_What is needed_
Pull every "flabel" line out of the data below.

___ Given records

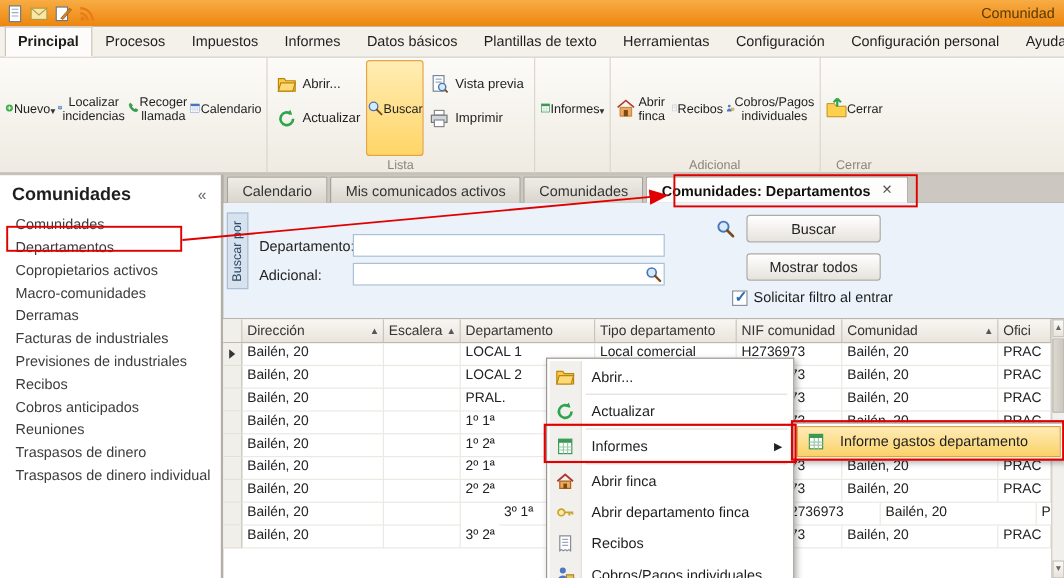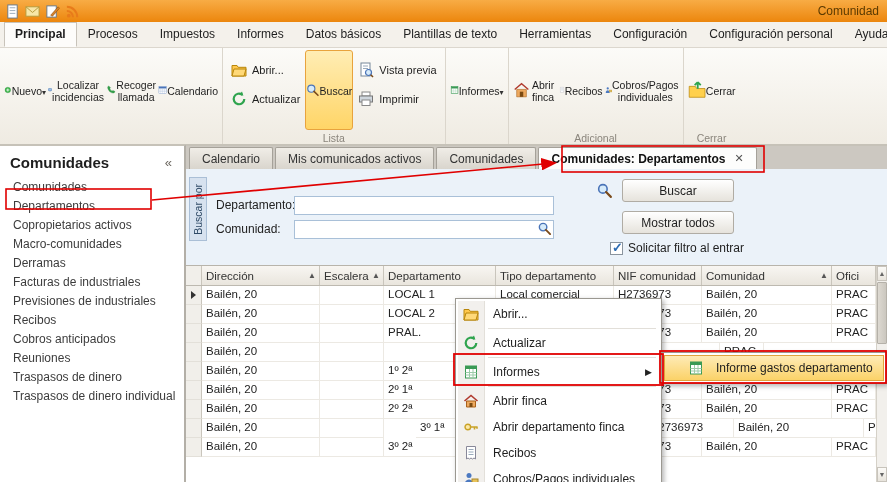--- a/index.html
+++ b/index.html
@@ -340,7 +340,7 @@
       <span class="inpwrap"><input class="finput" type="text" value="" style=""></span>
     </div>
     <div class="frow" style="top:50px">
-      <span class="flabel">Comunidad:</span>
+      <span class="flabel">Adicional:</span>
       <span class="inpwrap">
         <input class="finput" type="text" value="" style="">
         <span class="inp-mag"><svg viewBox="0 0 16 16">

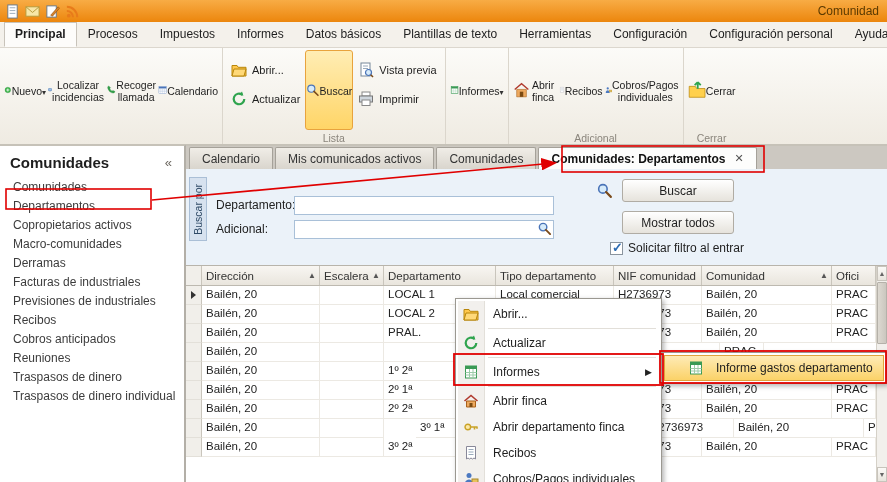--- a/index.html
+++ b/index.html
@@ -426,6 +426,7 @@
           <div class="gind"></div>
           <div class="gc" style="width: 118px;">Bailén, 20</div>
           <div class="gc" style="width: 64px;"></div>
+          <div class="gc" style="width: 112px;">1º 1ª</div>
           <div class="gc" style="width: 118px;"></div>
           <div class="gc" style="width: 88px;">H2736973</div>
           <div class="gc" style="width: 130px;">Bailén, 20</div>

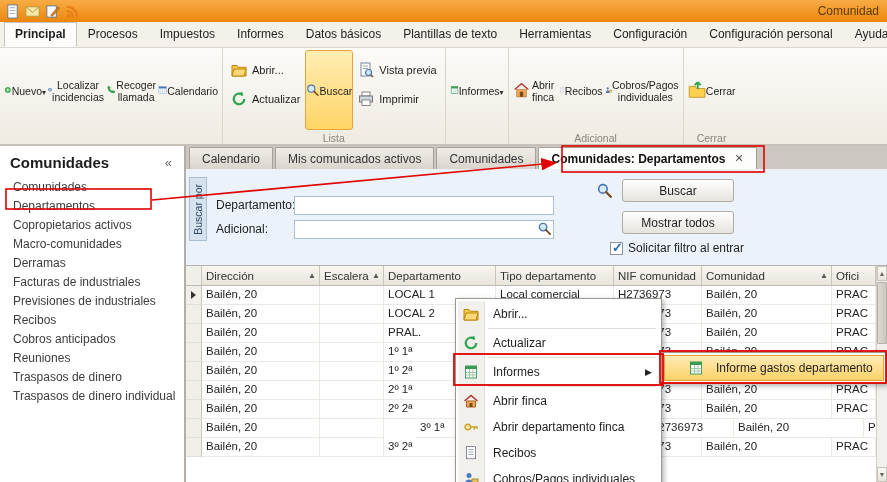--- a/index.html
+++ b/index.html
@@ -115,7 +115,7 @@
   
   .submenu{position:absolute;left:661px;top:352px;width:226px;background:#fff;border:1px solid #9B9891;
            box-shadow:2px 2px 5px rgba(0,0,0,.3);padding:2px;z-index:6;}
-  .smi{display:flex;align-items:center;height:26px;font-size:12px;padding-left:20px;
+  .smi{display:flex;align-items:center;height:26px;font-size:12px;padding-left:4px;
        background:linear-gradient(#FEEBB6,#FBD268);border:1px solid #E0A23C;cursor:default;}
   .smi .mic{width:22px;}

______

_Result_
-      <span class="flabel">Comunidad:</span>
+      <span class="flabel">Adicional:</span>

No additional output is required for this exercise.